Deep research of OpenCode (139k stars, by OpenTUI creators) and Goose (39.1k stars, Linux Foundation AAIF) reveals concrete patterns we should adopt for Grove's multi-agent TUI and collaboration model.

Part 1: What to learn from OpenCode's OpenTUI usage

OpenCode is THE reference implementation for how OpenTUI should be used — built by the same team that created OpenTUI. Key architectural patterns Grove should adopt:

1. Worker thread architecture (High value)

OpenCode runs the backend (Hono server, SQLite, agent runtime) in a worker thread while the main thread handles TUI rendering. Communication is via typed JSON-RPC. This prevents UI hangs during heavy I/O.

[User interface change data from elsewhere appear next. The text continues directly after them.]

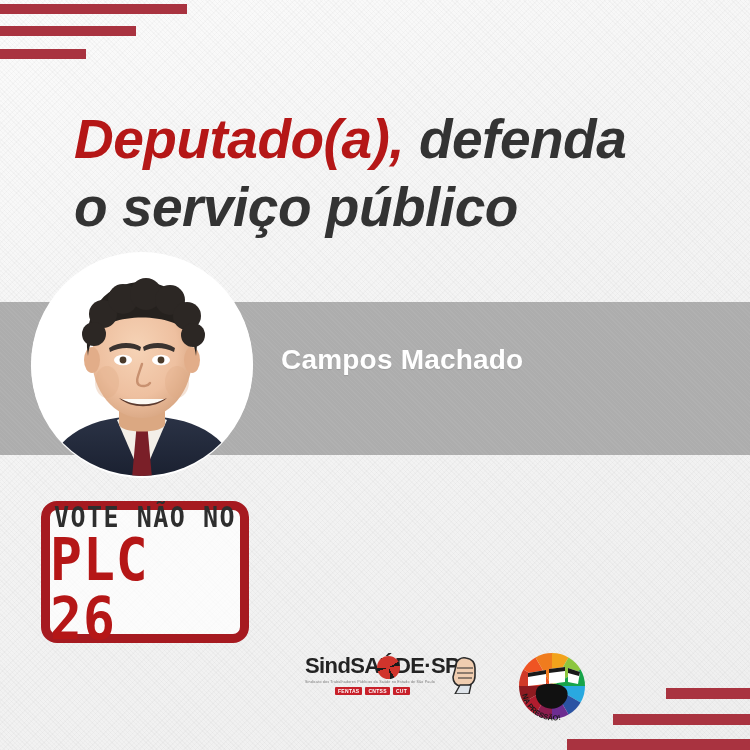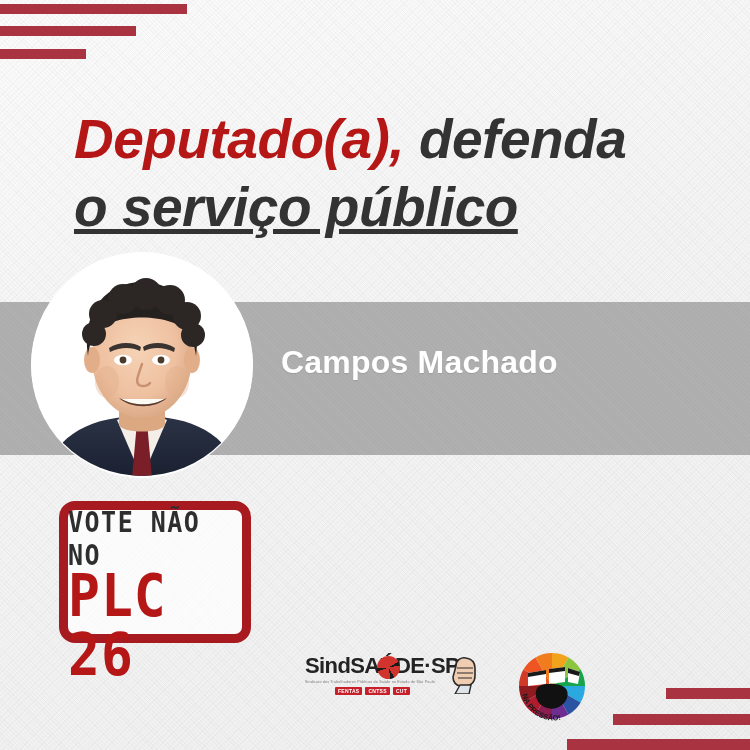"o serviço público" .headline .l2 { text-decoration: underline -> none }
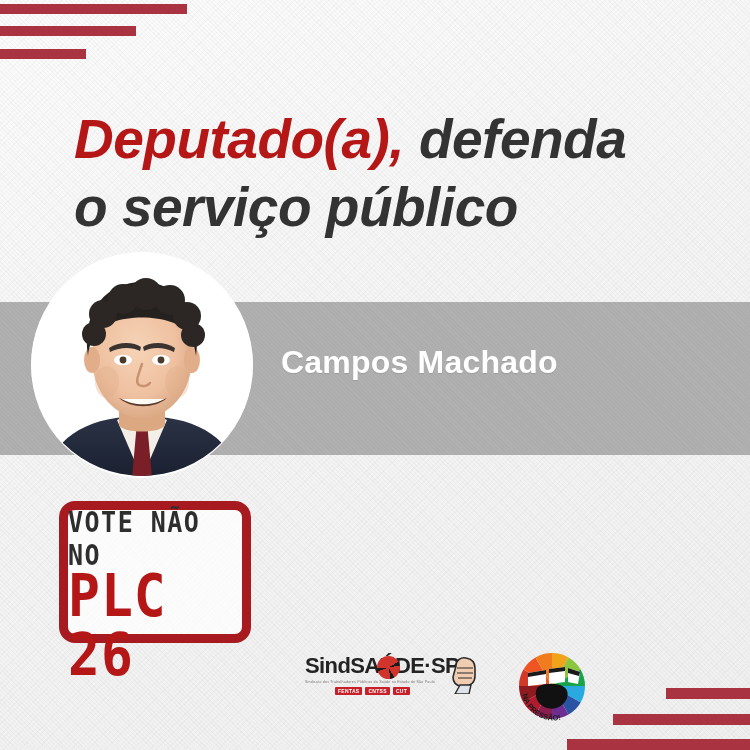"Campos Machado" .cand { font-size: 32px -> 28px }
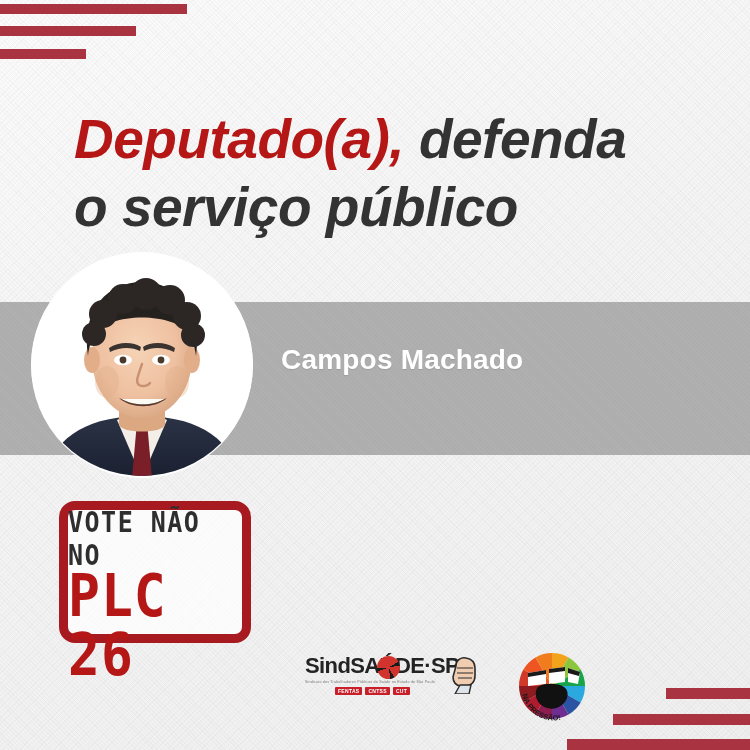"VOTE NÃO NO" .votebox { justify-content: flex-start -> center; left: 59px -> 41px; width: 192px -> 208px }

Grove's problem: grove up runs server + TUI in the same process. Heavy contribution store operations or gossip exchanges can lag the TUI.

Adopt: Move server/store operations to a worker thread. The TUI communicates via RPC to the worker, keeping rendering smooth.

2. Plugin slot system for TUI extensibility (High value)

OpenCode uses OpenTUI's plugin slots system to let external plugins contribute UI:

  • feature-plugins/sidebar/ — LSP status, MCP connections, file context, todos
  • feature-plugins/home/ — footer tips, home page content
  • feature-plugins/system/ — plugin management

Plugins are loaded from .opencode/plugins/ (TypeScript files) at runtime.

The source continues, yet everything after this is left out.